Schließlich wurde eine Ersatzgarnitur zur Entgleisungstelle gefahren, die Passagiere stiegen um, wurden mit dem Ersatzzug zurück nach Bludenz transportiert und von dort mit Bussen über den Arlberg gebracht. Der Zug war in Zürich um 16.40 Uhr planmäßig abgefahren und sollte am Mittwoch um 0.44 Uhr in Wien ankommen.
Wie ÖBB- Pressesprecher Rene Zumtobel am Mittwoch mitteilte, dürfte ein Schienenbruch infolge von Materialermüdung die Ursache für die Entgleisung gewesen sein.

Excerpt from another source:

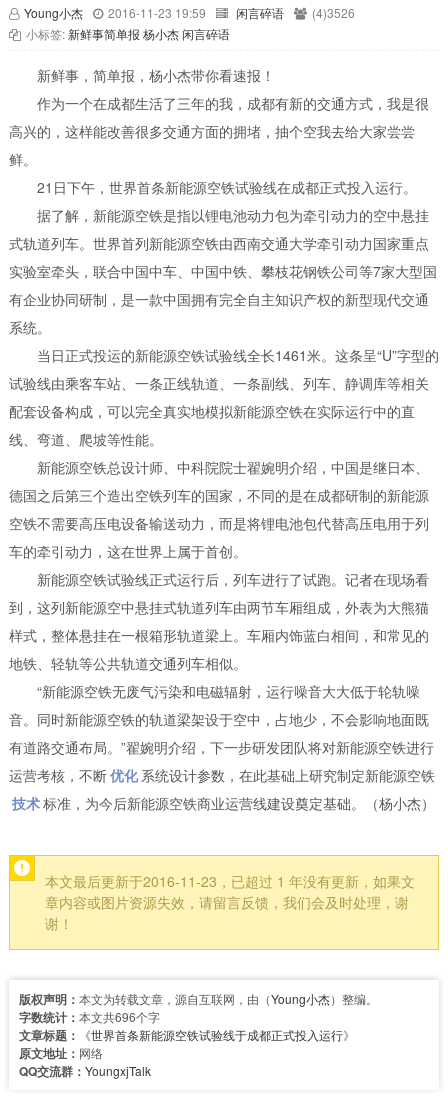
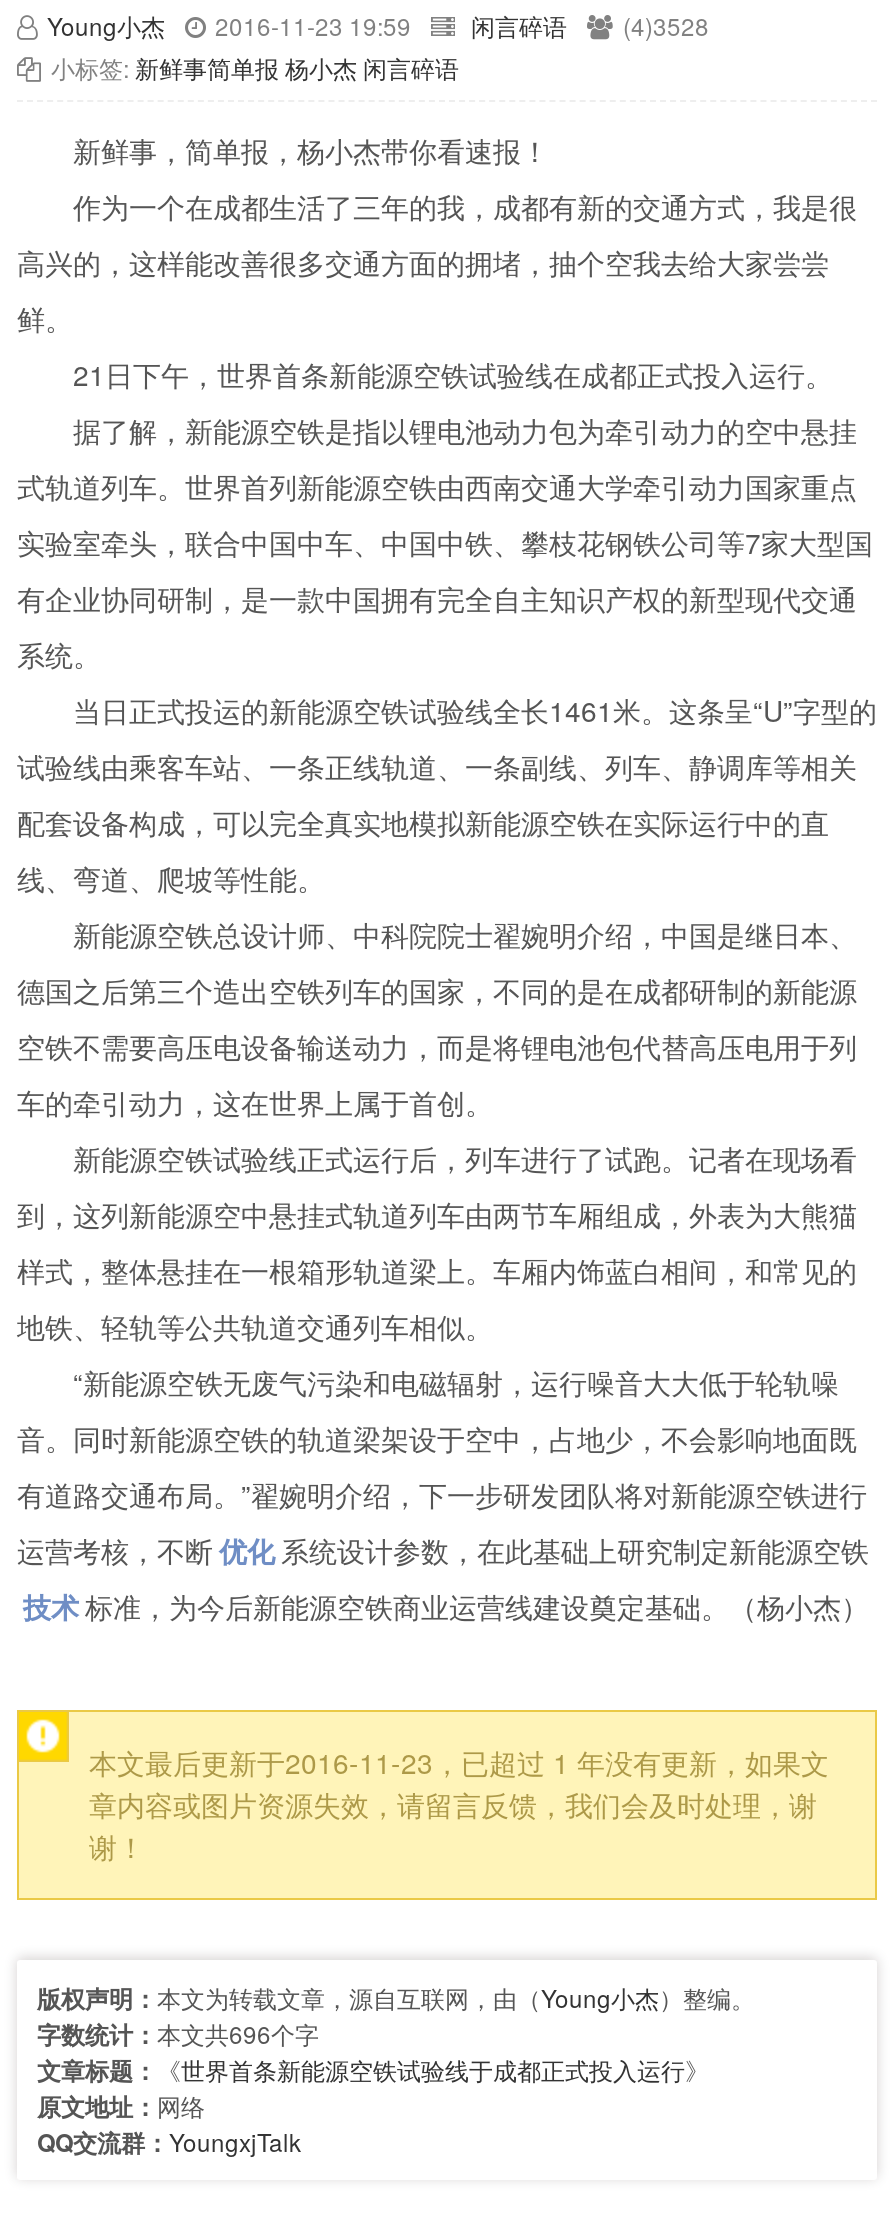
- Young小杰 2016-11-23 19:59 闲言碎语 (4)3526
+ Young小杰 2016-11-23 19:59 闲言碎语 (4)3528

Um die Waggons wieder auf die Gleise zu stellen, wurde ein Schienenkran aus Wels angefordert. Damit dieser seinen Schwenkarm einsetzen kann, wird derzeit die Oberleitung entsprechend vorbereitet.
"Das Ganze passiert bei sehr viel Schnee, der auch erst einmal beiseite geräumt werden muss. Das sind absolut schwierige Arbeiten", betonte der Sprecher. Daher sei mit einer Wiederaufnahme des Fahrbetriebs frühestens im Laufe des Donnerstags zu rechnen.